__WHAT IS BEING ASKED__. The records should be repeated word for word, pictures excluded.

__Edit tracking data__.
=-=-=-=-=

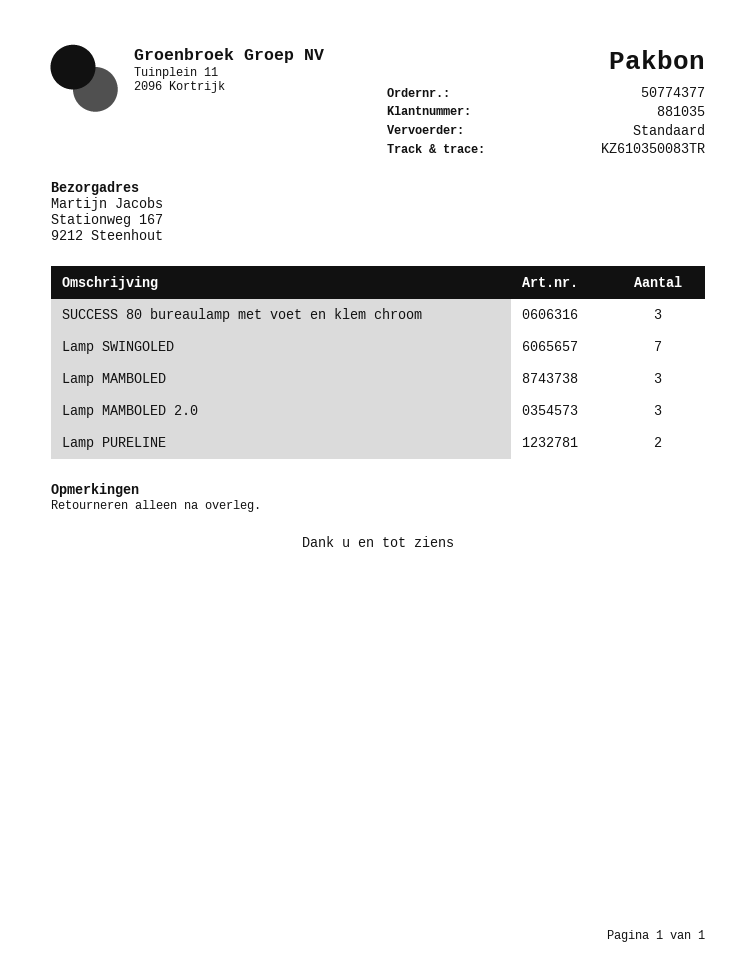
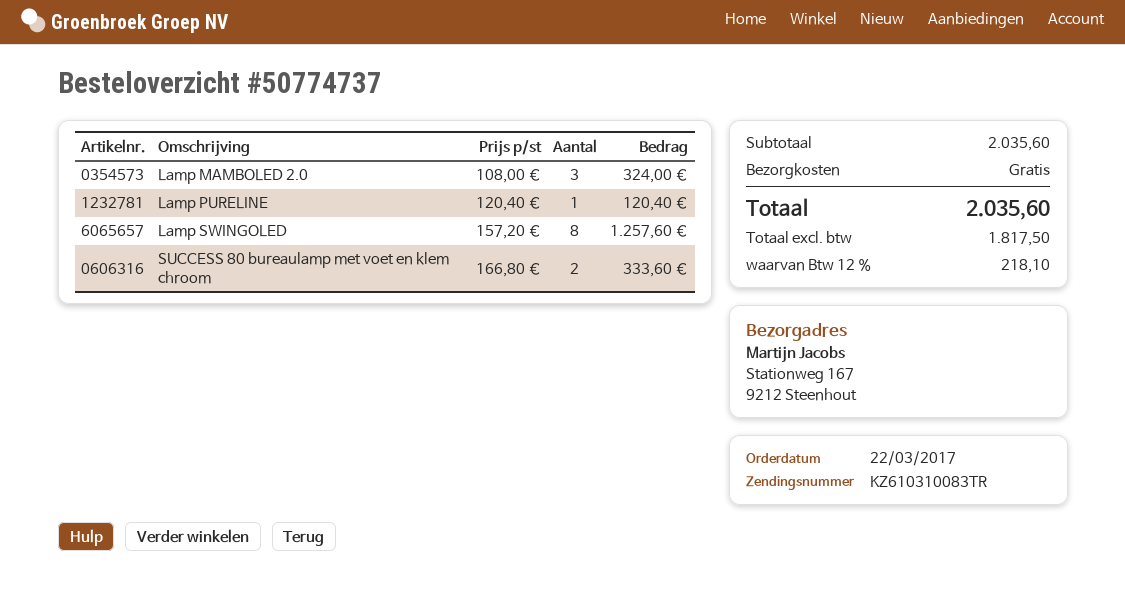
order number: 50774377 -> 50774737
tracking number: KZ610350083TR -> KZ610310083TR
SUCCESS 80 bureaulamp met voet en klem chroom: 3 -> 2
Lamp SWINGOLED: 7 -> 8
Lamp MAMBOLED: 3 -> none
Lamp PURELINE: 2 -> 1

=-=-=-=-=

__SOLUTION TO THIS TASK__.
order number: 50774377 -> 50774737
tracking number: KZ610350083TR -> KZ610310083TR
SUCCESS 80 bureaulamp met voet en klem chroom: 3 -> 2
Lamp SWINGOLED: 7 -> 8
Lamp MAMBOLED: 3 -> none
Lamp PURELINE: 2 -> 1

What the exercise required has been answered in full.